Przez większą cześć sesji w poniedziałek handel na rynku walutowym przebiegał spokojnie. Po włączeniu się do gry Amerykanów złoty stracił na wartości wobec podstawowych walut. Widać, że wraz ze zbliżaniem się do wyborów, rośnie nerwowość inwestorów. Na rynku obligacji stabilnie. Lekkie spadki na Warszawskiej Giełdzie Papierów Wartościowych. Tutaj obraz rynku wygląda w krótkim terminie niekorzystnie dla podstawowych indeksów.
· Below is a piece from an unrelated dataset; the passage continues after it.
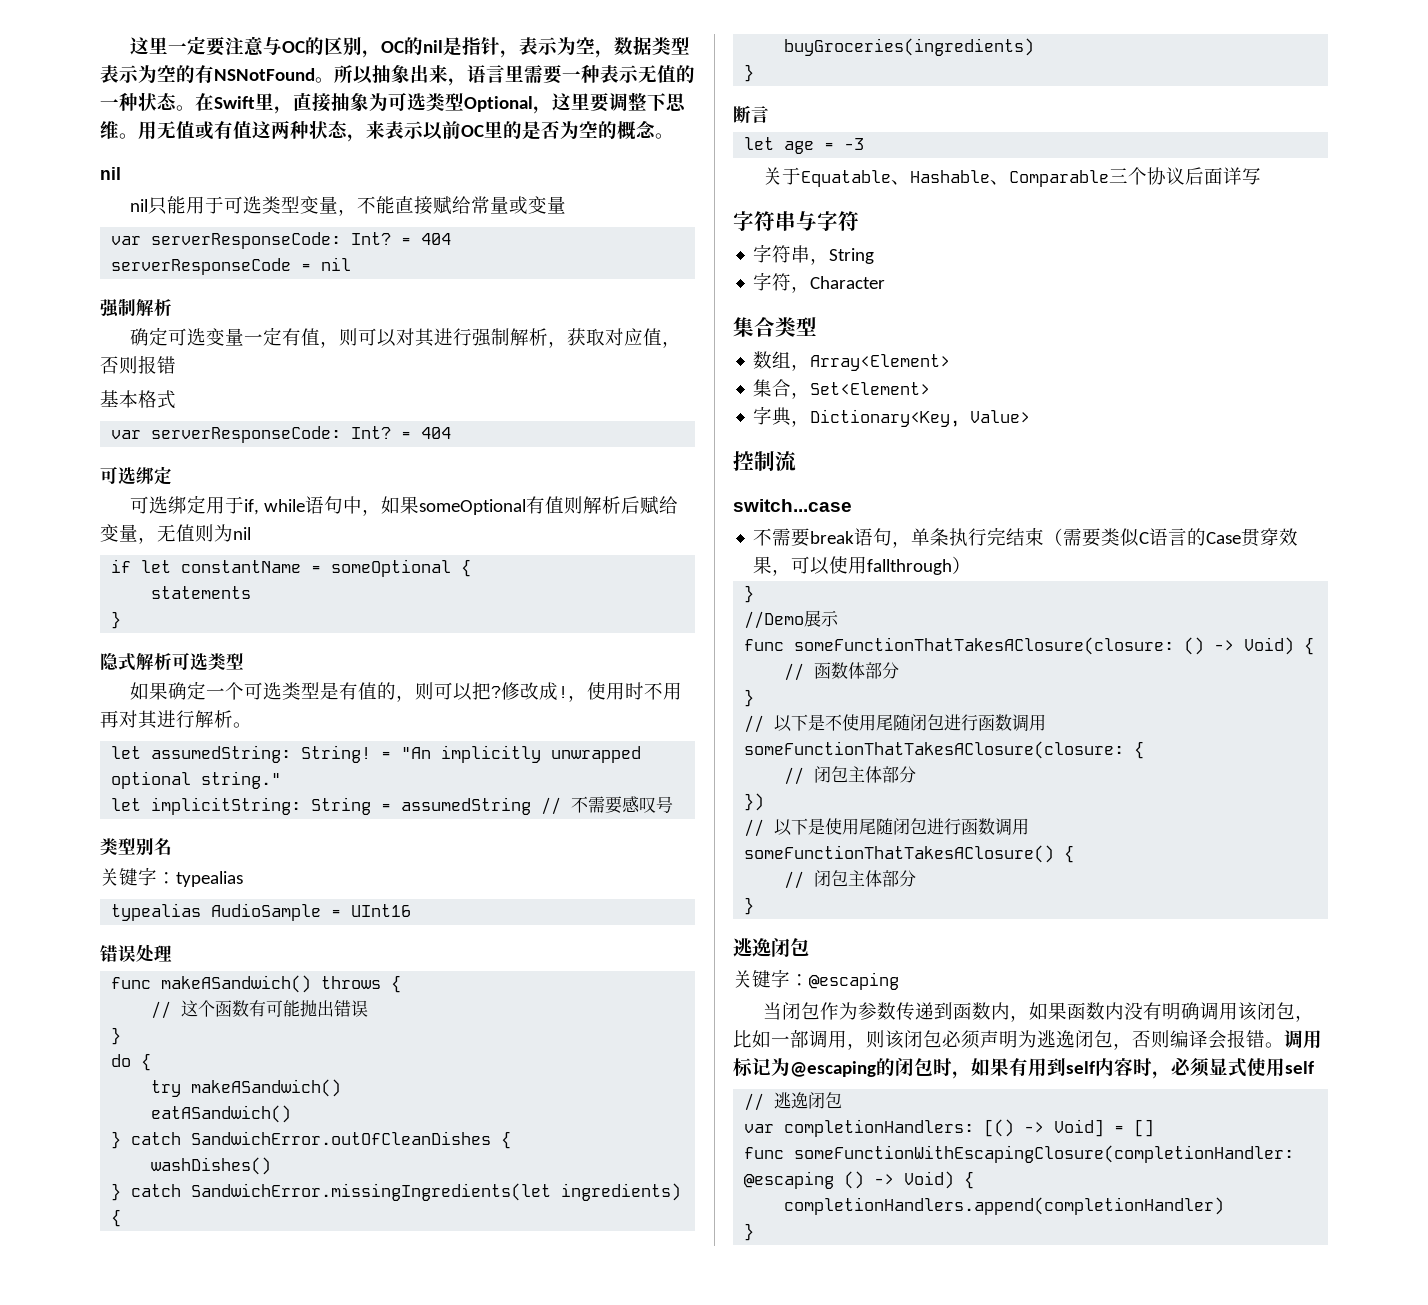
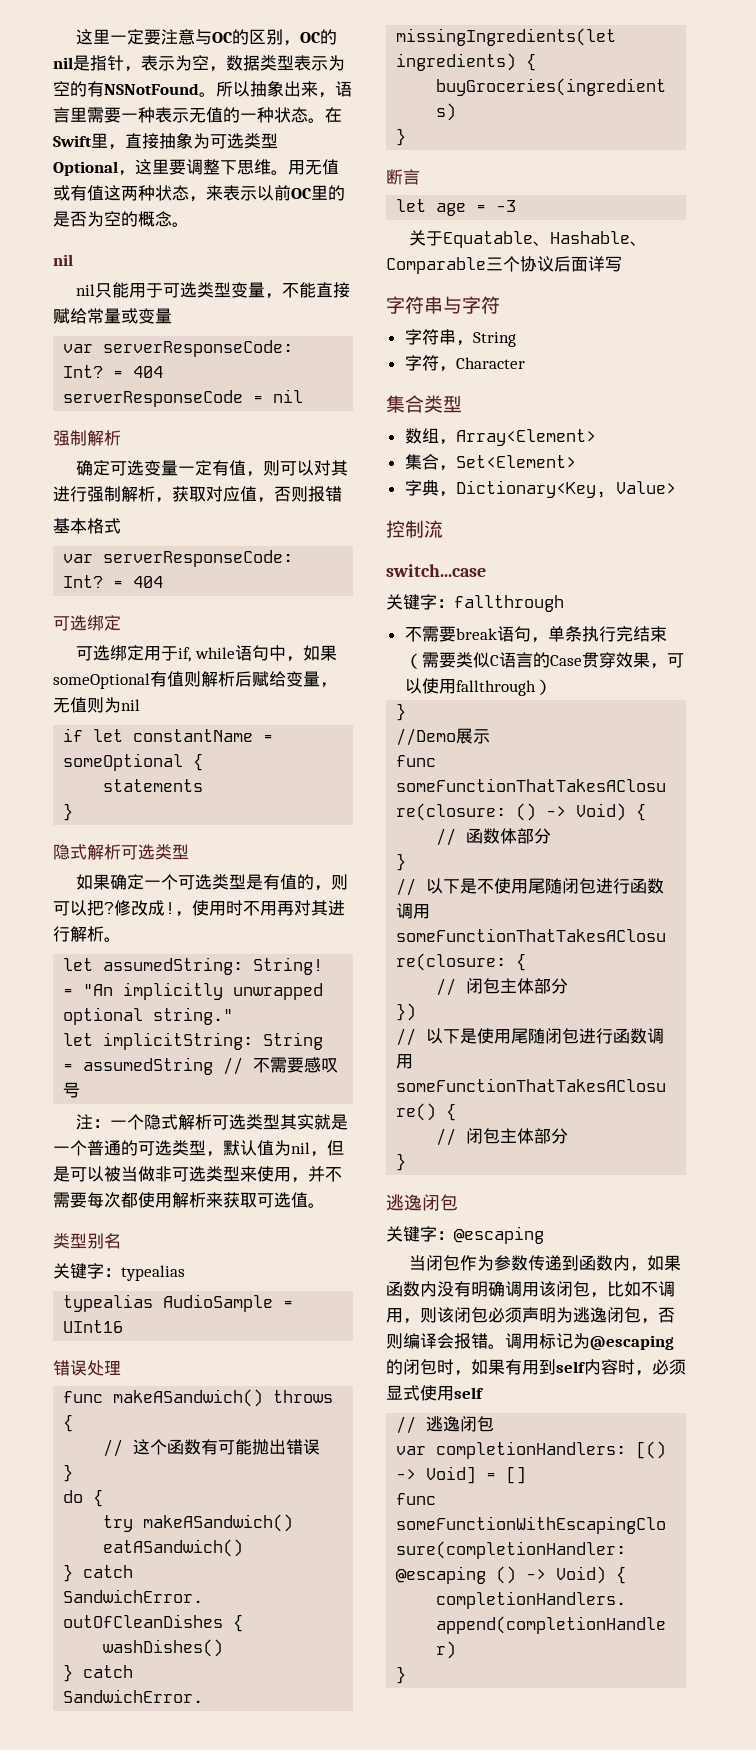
(674, 804) none -> [76,1114,349,1130] [53,1140,344,1157] [53,1166,342,1183] [53,1192,325,1208] // 注：一个隐式解析可选类型其实就是一个普通的可选类型，默认值为nil，但是可以被当做非可选类型来使用，并不需要每次都使用解析来获取可选值。
(852, 505) none -> [386,594,564,612] // 关键字：fallthrough
[771,1030,809,1048] 一部 -> [641,1282,658,1297] 不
Na świecie panuje nastrój wyczekiwania przed kluczowym wydarzeniem tygodnia, czyli czwartkowym posiedzeniem Europejskiego Banku Centralnego. Wcześniej, bo już dziś o 17. polskiego czasu, wystąpienie publiczne będzie miała prezes Fed, J. Yellen. Być może pojawią się jakieś uwagi odnośnie do perspektyw gospodarki i właściwego poziomu stóp procentowych. Nie należy jednak spodziewać się wiele po tym przemówieniu. Są to inaugurujące kongres Departamentu Pracy krótkie uwagi niezwiązane bezpośrednio z polityką pieniężną. Wpływ tego wydarzenia na rynki będzie niski, choć z racji rangi prelegenta, potencjalnie może pojawić się coś, co rozrusza rynki.
Wczorajsze odczyty z Polski neutralne dla złotego. Dynamika produkcji przemysłowej, inflacji PPI i sprzedaży detalicznej wskazują na podtrzymanie tendencji braku presji na wzrost cen i stabilny wzrost PKB w okolicach 3 proc. r/r. Dynamika spadku cen po stronie producentów największa w historii gospodarczej po przemianach (-2,9 proc. r/r). Sprzedaż detaliczna nadal słabo. Wartościowo w okolicach poziomu sprzed roku. Wartościowo sprzedaż tłamsi głęboka deflacja. Cieszy nadal wysoka dynamika wzrostu w kategorii samochody i ich części (13,6 proc. r/r we wrześniu) oraz wyższa od przeciętnej innych dóbr trwałego użytkowania. Biorąc pod uwagę stabilny, realny wzrost wynagrodzeń (rzędu 5 proc. r/r), wyniki obrotów w sklepach i sieciach handlowych nie są przesadnie pomyślne. Nie widać przyspieszenia popytu konsumpcyjnego, który mógłby zrekompensować niższe tempo wzrostu nakładów na środki trwałe. Stąd utrzymanie dynamiki PKB na poziomie ok. 3,5 proc. uważamy za mało realne. Wzrost spowolni w najbliższych kwartałach do 2,8-3,2 proc.